02/24/2017 USA (Fox News): This weekend, ISIS released a video calling for the full elimination of Christianity in Egypt. The star of the video was the alleged perpetrator of December’s terrorist bombing within the complex of Egypt’s most important Coptic church, for Christian persecution in Egypt continues to escalate. In the province of Minya alone there have been more than 75 attacks in the past five years.
ISIS warned us three years ago, “[we will] break your crosses, and enslave your women . . . If we do not reach that time, then our children and grandchildren will reach it, and they will sell your sons as slaves at the slave market.”

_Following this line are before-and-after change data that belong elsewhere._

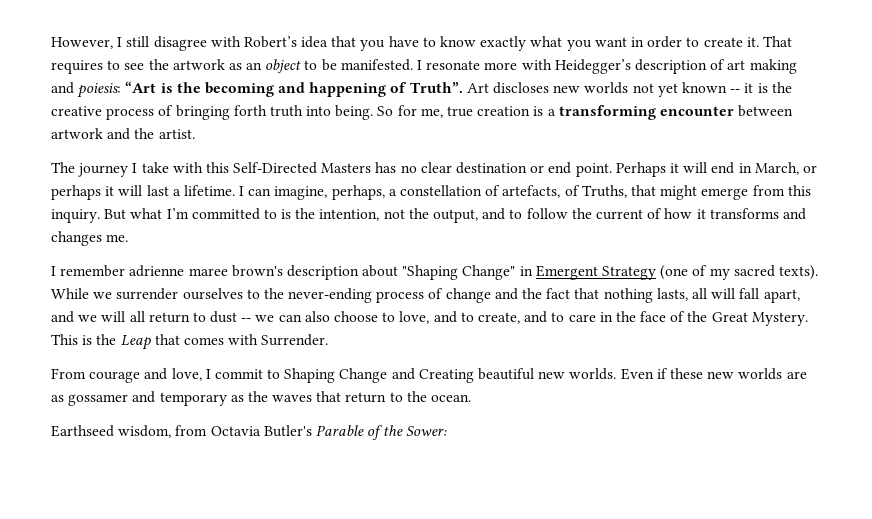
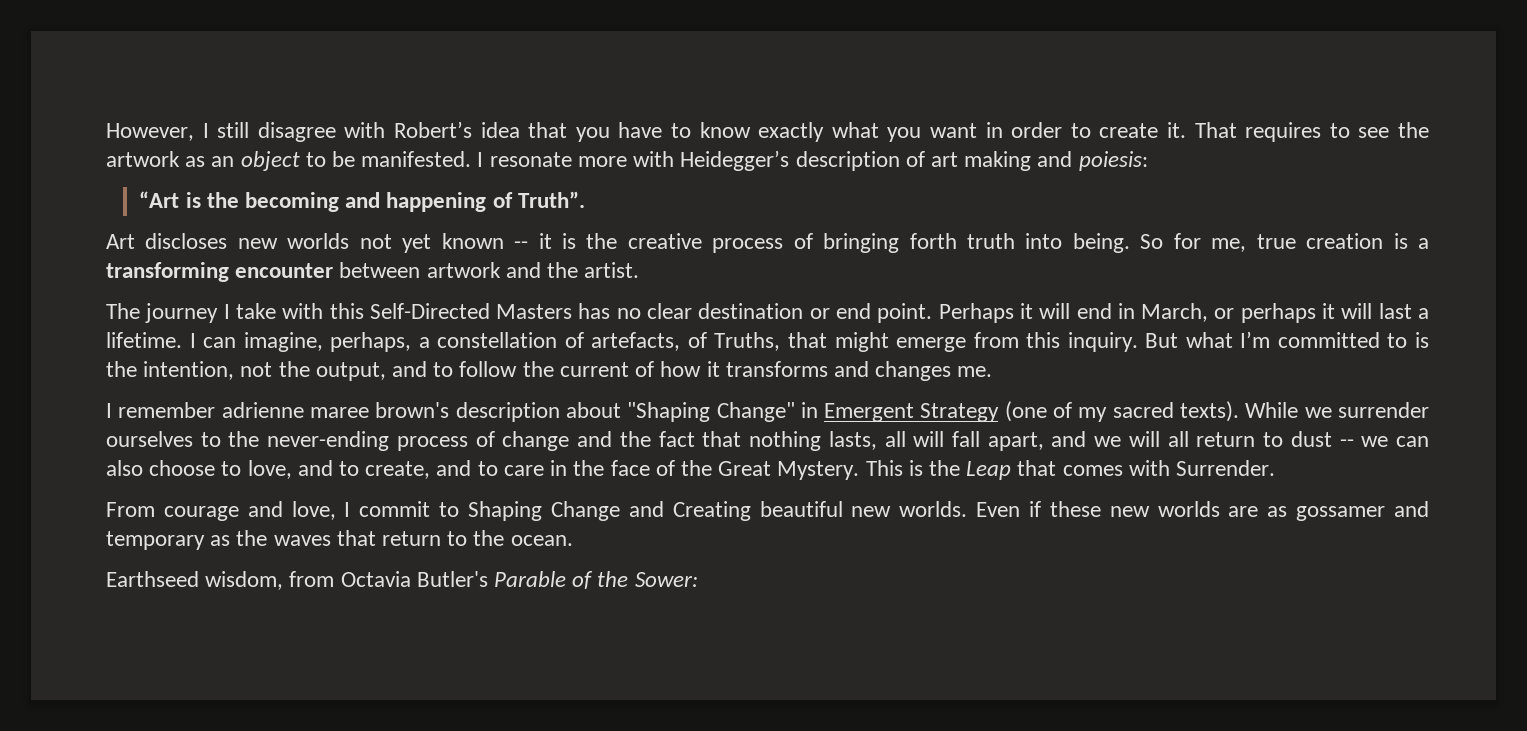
(122, 90) none -> (1148, 161) //
(463, 87) none -> (585, 199) //

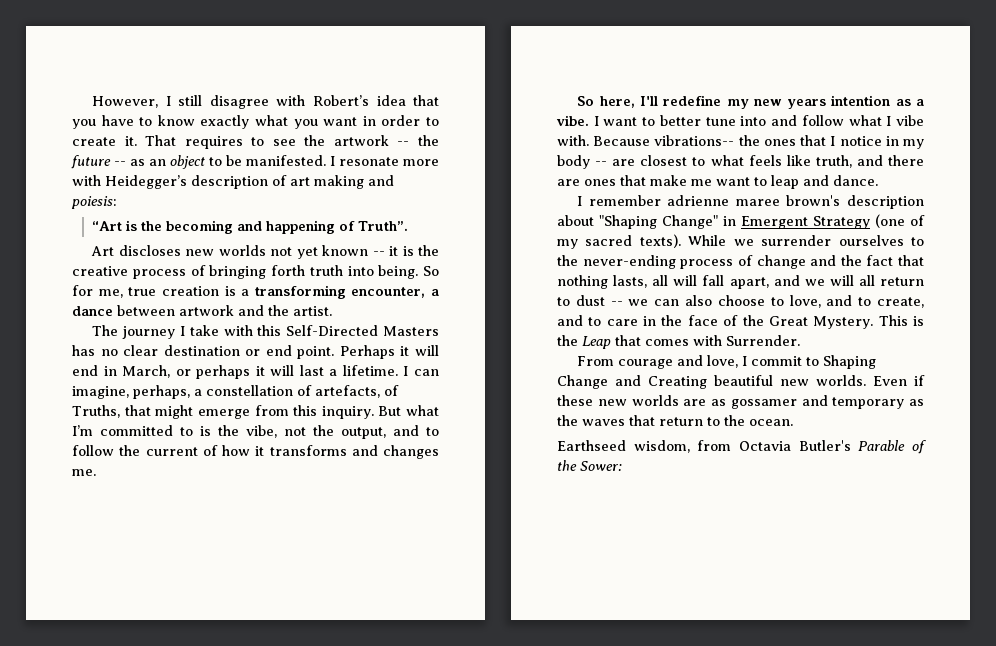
(180, 159) none -> [397,135,439,146] [71,155,126,169] -- the future --
[235,263,334,278] encounter -> [351,287,439,298] [72,306,113,316] encounter, a dance
[143,361,235,380] intention, -> [246,425,277,438] vibe,
(993, 371) none -> [577,95,924,109] [556,115,924,126] [557,135,924,149] [557,155,924,169] [557,175,878,189] // So here, I'll redefine my new years intention as a vibe. I want to better tune into and follow what I vibe with. Because vibrations-- the ones that I notice in my body -- are closest to what feels like truth, and there are ones that make me want to leap and dance.

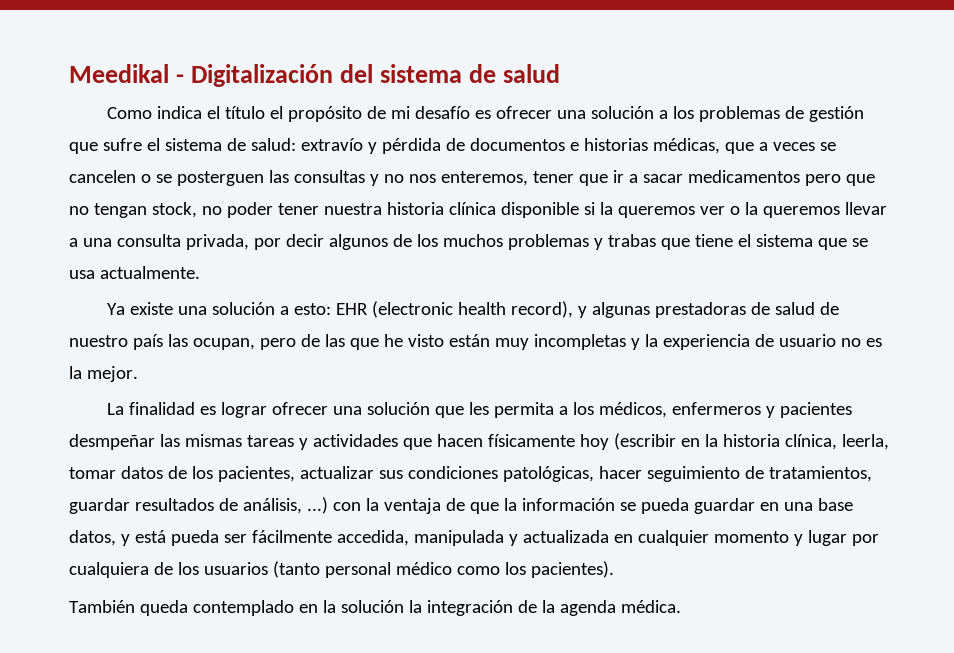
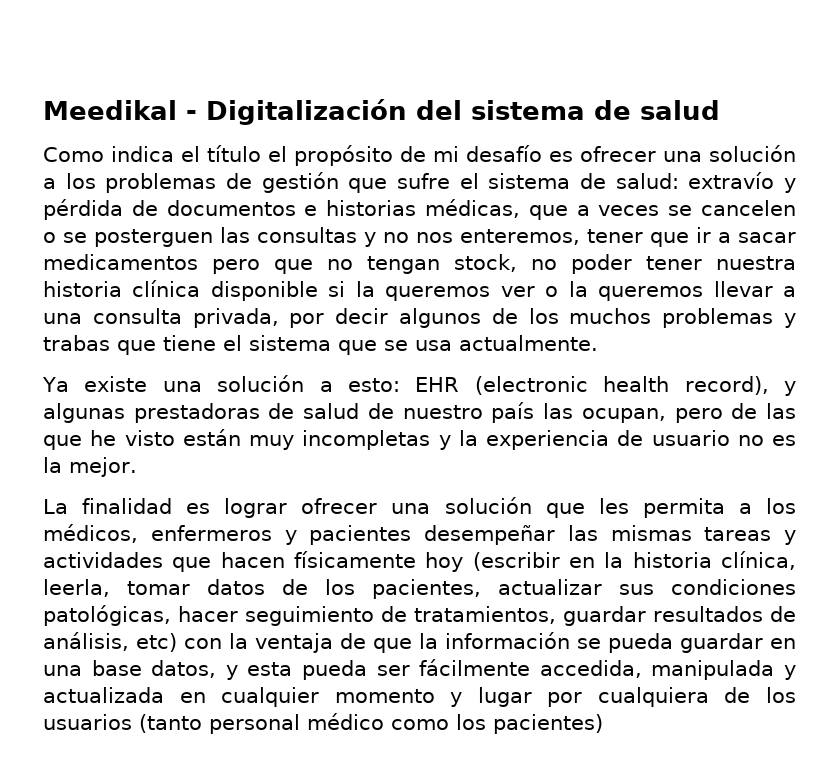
[69,434,155,450] desmpeñar -> [424,525,555,545] desempeñar
[306,497,328,514] ...) -> [136,633,177,652] etc)
[134,530,166,543] está -> [247,662,293,676] esta
[530,561,614,578] [69,600,681,616] pacientes). // También queda contemplado en la solución la integración de la agenda médica. -> [493,714,603,734] pacientes)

Now, the Christian population in Syria stands at less than 500,000, significantly less than the 2 million it was just five years ago. Iraq’s ancient churches and monasteries are in rubble across the Nineveh Plain, and countless people have been displaced and lives have been lost. In Egypt, terrorists must feel especially emboldened: The parliament even passed a law governing the building or renovation of churches in the country.
While politicians, pundits and judges spar over whether religious minorities ought to still be prioritized in the latest iteration of President Trump’s executive order on refugees, Islamic extremists continue to follow through on genocidal threats against Christians.
It is a settled fact that Christians from Syria to Nigeria continue to face an existential threat from varying kinds of Islamic extremists, and this is why both houses of Congress voted unanimously in 2016 to support a genocide resolution against ISIS for the atrocities the terrorist organization has committed against Christians, Yazidis and other religious minorities in the Middle East.